Directory · A
New here? Start with the premise →
Appearance
2 min read · 333 words
The chassis has an exterior. The social monitoring system has opinions about it.
The body’s surface — its shape, its face, its visible condition — is the first data other organisms receive. The social hardware, which was built to assess threat, status, health, and reproductive fitness at a glance, processes appearance before any other information arrives. This is true for the organisms looking at you. It is also true for the organism looking at itself.
The system monitors its own exterior and runs it through the same assessment circuits it uses on others. The result is a continuous self-evaluation that operates largely below conscious awareness: Am I acceptable? Do I meet the criteria? Where do I rank? The criteria are supplied by the environment — cultural standards, social comparison, the specific group the organism is trying to belong to — and the assessment is relentless. The mirror is not just a reflective surface. It is an input device for the status-monitoring system.
The identity fusion from the Identity entry applies directly here. The file on who I am often contains extensive entries about the body’s exterior — so extensive that changes in appearance produce identity alarm. Weight fluctuation, aging, visible damage, even a new environment with different standards — each triggers the system to reassess, and each reassessment can produce the merger response: my appearance has changed, therefore I have changed, therefore my value has changed. The appearance and the one observing it have been fused.

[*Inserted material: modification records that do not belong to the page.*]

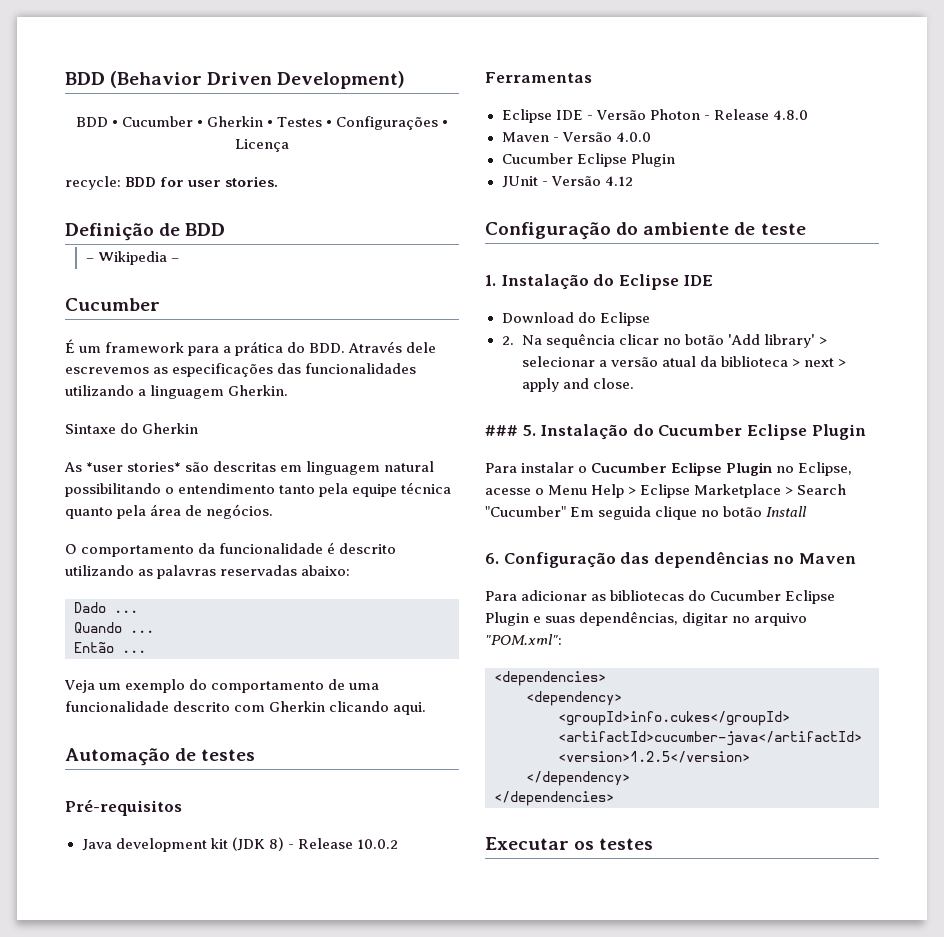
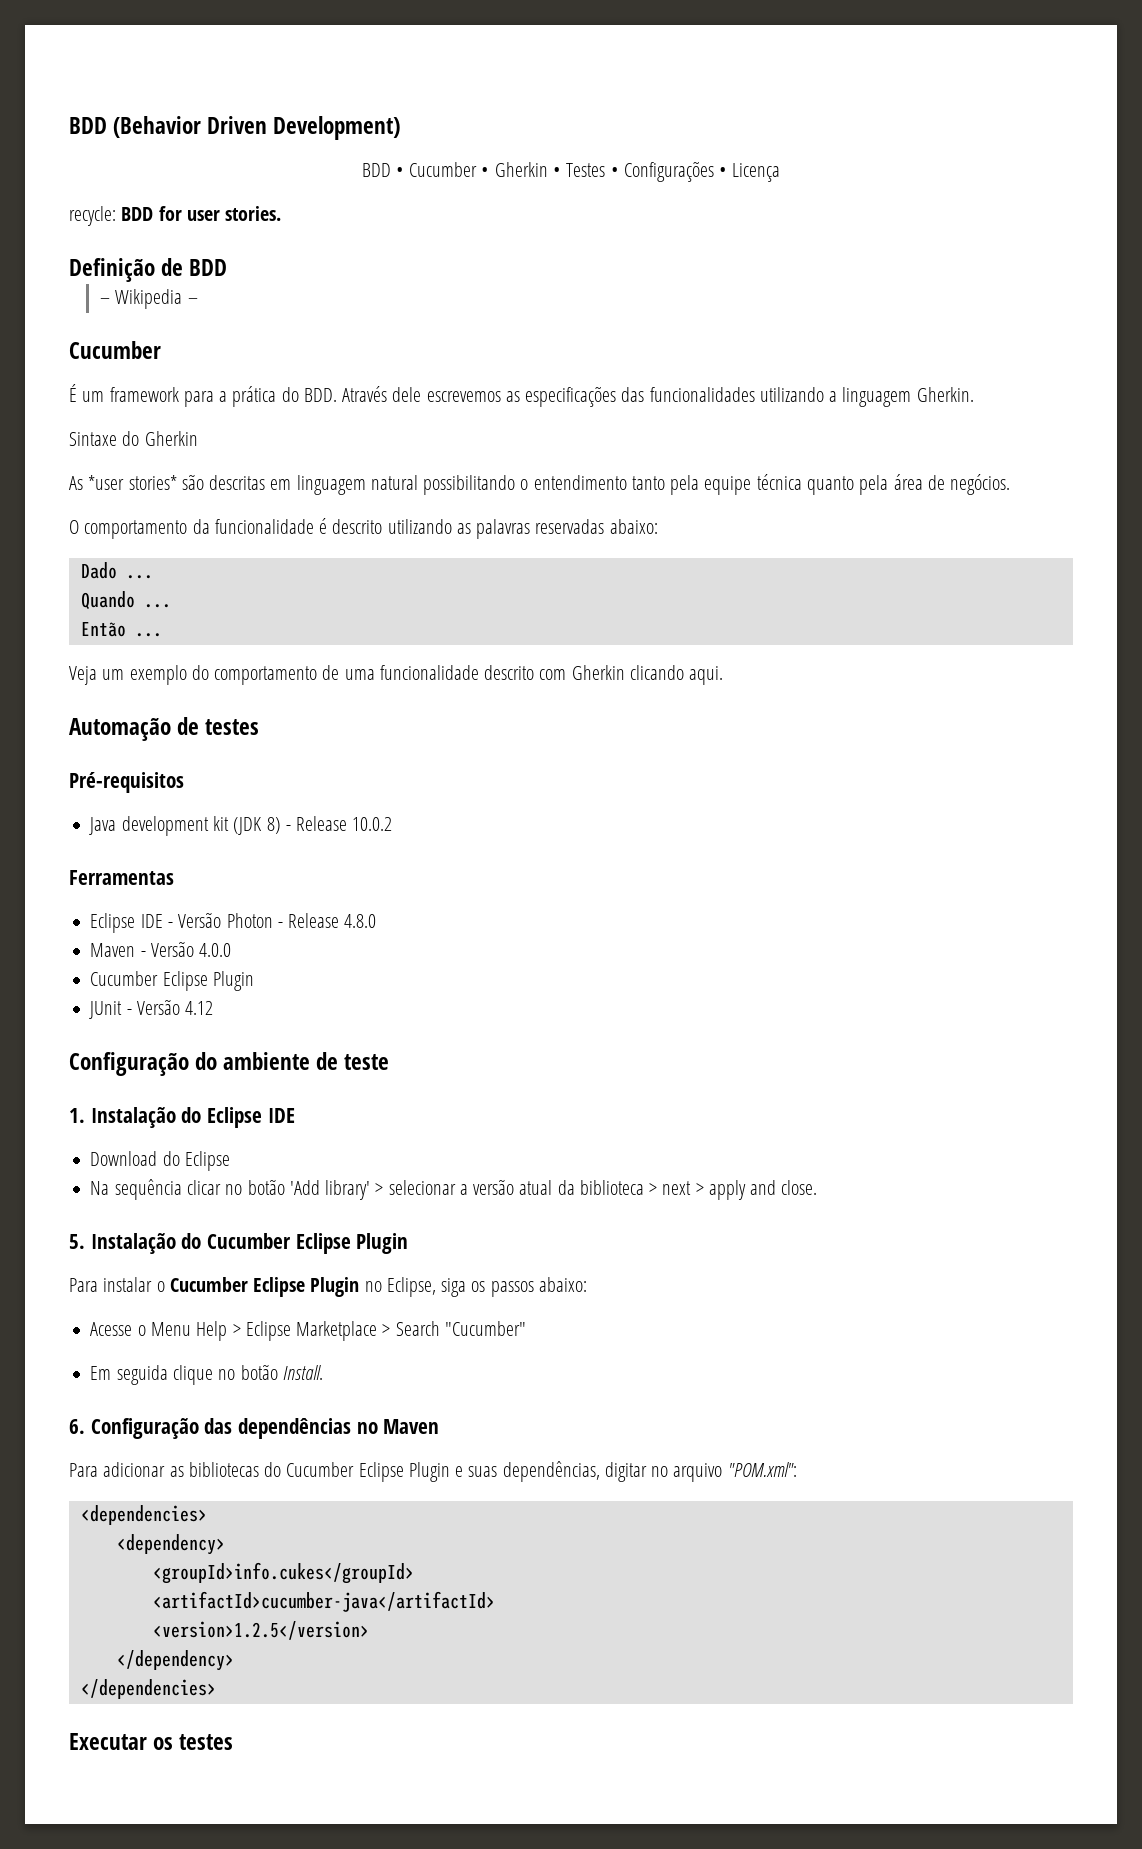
- 2. Na sequência clicar no botão 'Add library' > selecionar a versão atual da biblioteca > next > apply and close.
+ Na sequência clicar no botão 'Add library' > selecionar a versão atual da biblioteca > next > apply and close.
- ### 5. Instalação do Cucumber Eclipse Plugin
+ 5. Instalação do Cucumber Eclipse Plugin
- Para instalar o Cucumber Eclipse Plugin no Eclipse, acesse o Menu Help > Eclipse Marketplace > Search "Cucumber" Em seguida clique no botão Install
+ Para instalar o Cucumber Eclipse Plugin no Eclipse, siga os passos abaixo:
+ Acesse o Menu Help > Eclipse Marketplace > Search "Cucumber"
+ Em seguida clique no botão Install.

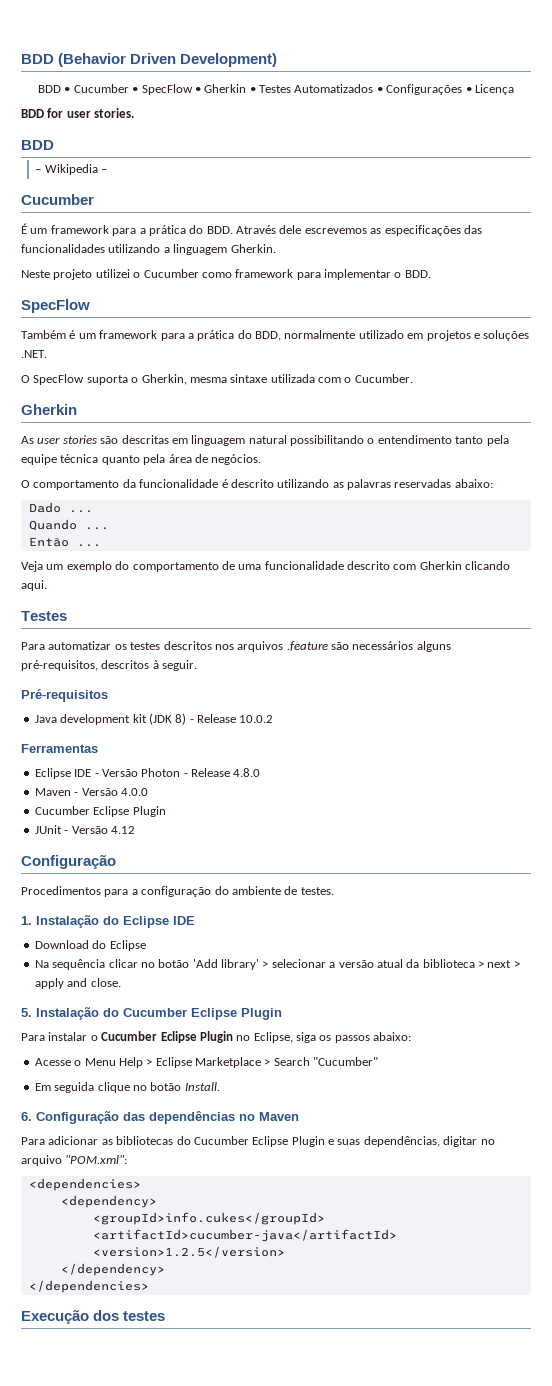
- BDD • Cucumber • Gherkin • Testes • Configurações • Licença
+ BDD • Cucumber • SpecFlow • Gherkin • Testes Automatizados • Configurações • Licença
- recycle: BDD for user stories.
- Definição de BDD
+ BDD for user stories.
+ BDD
- Sintaxe do Gherkin
+ Neste projeto utilizei o Cucumber como framework para implementar o BDD.
+ SpecFlow
+ Também é um framework para a prática do BDD, normalmente utilizado em projetos e soluções .NET.
+ O SpecFlow suporta o Gherkin, mesma sintaxe utilizada com o Cucumber.
+ Gherkin
- As *user stories* são descritas em linguagem natural possibilitando o entendimento tanto pela equipe técnica quanto pela área de negócios.
+ As user stories são descritas em linguagem natural possibilitando o entendimento tanto pela equipe técnica quanto pela área de negócios.
  Veja um exemplo do comportamento de uma funcionalidade descrito com Gherkin clicando aqui.
- Automação de testes
+ Testes
+ Para automatizar os testes descritos nos arquivos .feature são necessários alguns pré-requisitos, descritos à seguir.
  JUnit - Versão 4.12
- Configuração do ambiente de teste
+ Configuração
+ Procedimentos para a configuração do ambiente de testes.
- Executar os testes
+ Execução dos testes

To hold the distinction: the chassis looks how it looks. It is the equipment’s current exterior condition. Condition is not value. The hardware’s surface presentation is data about the hardware — its age, its maintenance, its genetic hand. It is not data about whoever’s operating it. The social monitoring system will continue to run its assessments. Other organisms will continue to run theirs. The one at the controls can acknowledge the data without accepting the verdict.